Hammers, nails and planks.

The first problem to solve is the style and shape of house to build. The tools come later.

Quote:
 have to be recasted to the respective derived type in order to use any of the members

Add members that can be called to BaseClass, then have factory return BaseClass *, and its members can be called directly without casting.

Casting to call members, or using stuff like dynamic_cast or instanceof or similar is almost without an exception a design flaw. It exposes incorrect abstraction.

In case this console is intended as an interpreter:
x = new Foo;x.callMember;x = new Bar;x.callDifferentMember 22 55

The solution to this is very simple:
struct BaseClass {  virtual void invoke(std::string & line) = 0;}

invoke is then responsible for parsing everything beyond the '.', so in last case 'line' would be 'callDifferentMember 22 55', which the concrete instance knows how to do, or it knows it doesn't have such member which takes such parameters.

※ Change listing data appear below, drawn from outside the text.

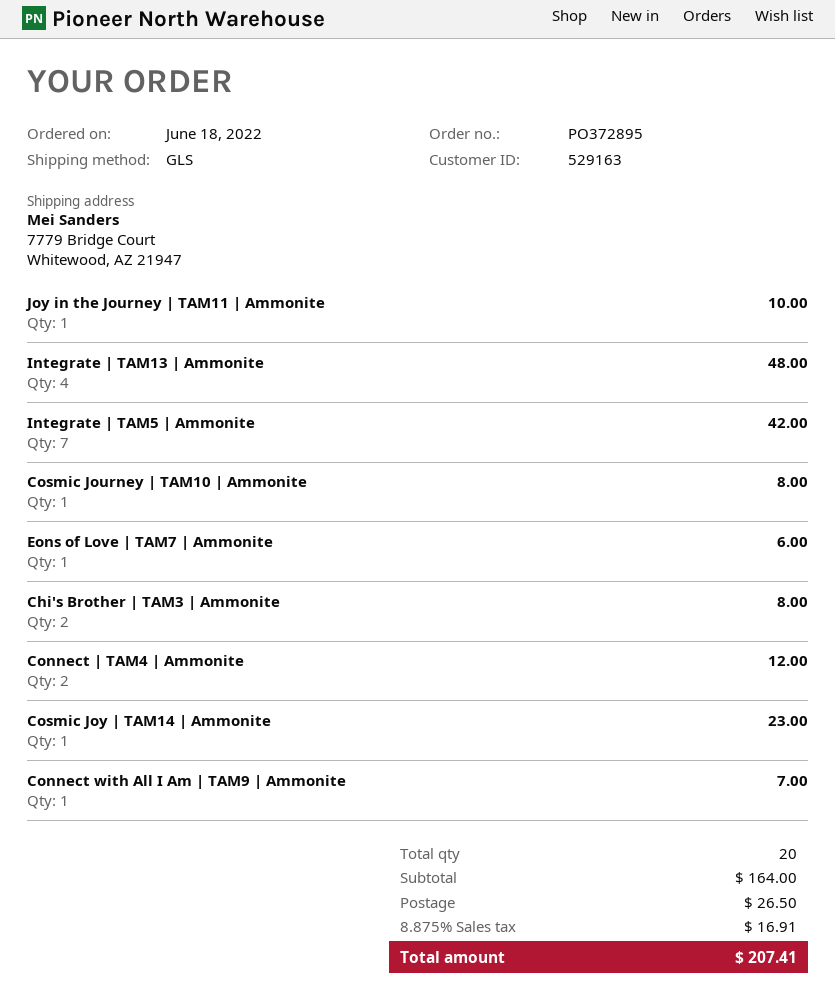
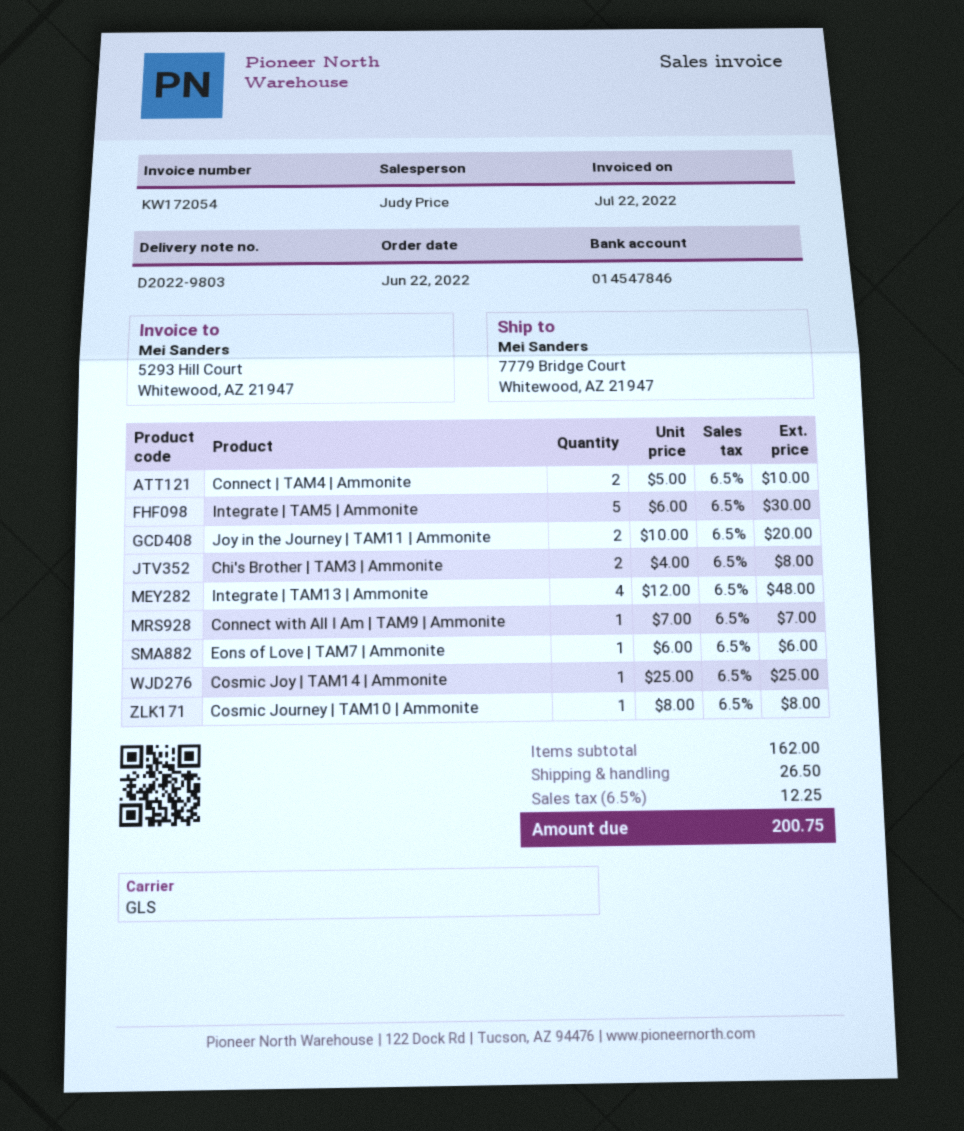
order date: 2022-06-18 -> 2022-06-22
Joy in the Journey | TAM11 | Ammonite: 1 for 10.00 -> 2 for 20.00
Integrate | TAM5 | Ammonite: 7 for 42.00 -> 5 for 30.00
Connect | TAM4 | Ammonite: 2 for 12.00 -> 2 for 10.00
Cosmic Joy | TAM14 | Ammonite: 1 for 23.00 -> 1 for 25.00
subtotal: 164.00 -> 162.00
tax: 8.875% = 16.91 -> 6.5% = 12.25
total: 207.41 -> 200.75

Finally, Lua or Python are fairly easy to embed, and solve all those and many other problems.

Quote:
 except for the fact that they're all of different classes so the function types will be different
In that case they cannot be put into same container, since they are different types. Simple as that.

In above case, they would all be either BaseClass, or Invokable or similar.

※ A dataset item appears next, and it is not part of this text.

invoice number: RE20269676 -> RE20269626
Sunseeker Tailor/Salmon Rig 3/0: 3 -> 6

Alternative is to abandon OO design, and use some descriptor class to map each type added to console with associated function pointers or similar. This results in double work, and extra overhead with some universal descriptors.

The code to this solution ends up quite convoluted, since it requires map from type to descriptor, then map to function, then map to parameters.

Again, using Lua with custom types for this purpose would be much shorter and simpler to implement. It requires exactly same semantic overhead, but takes care of parsing, validation and memory management.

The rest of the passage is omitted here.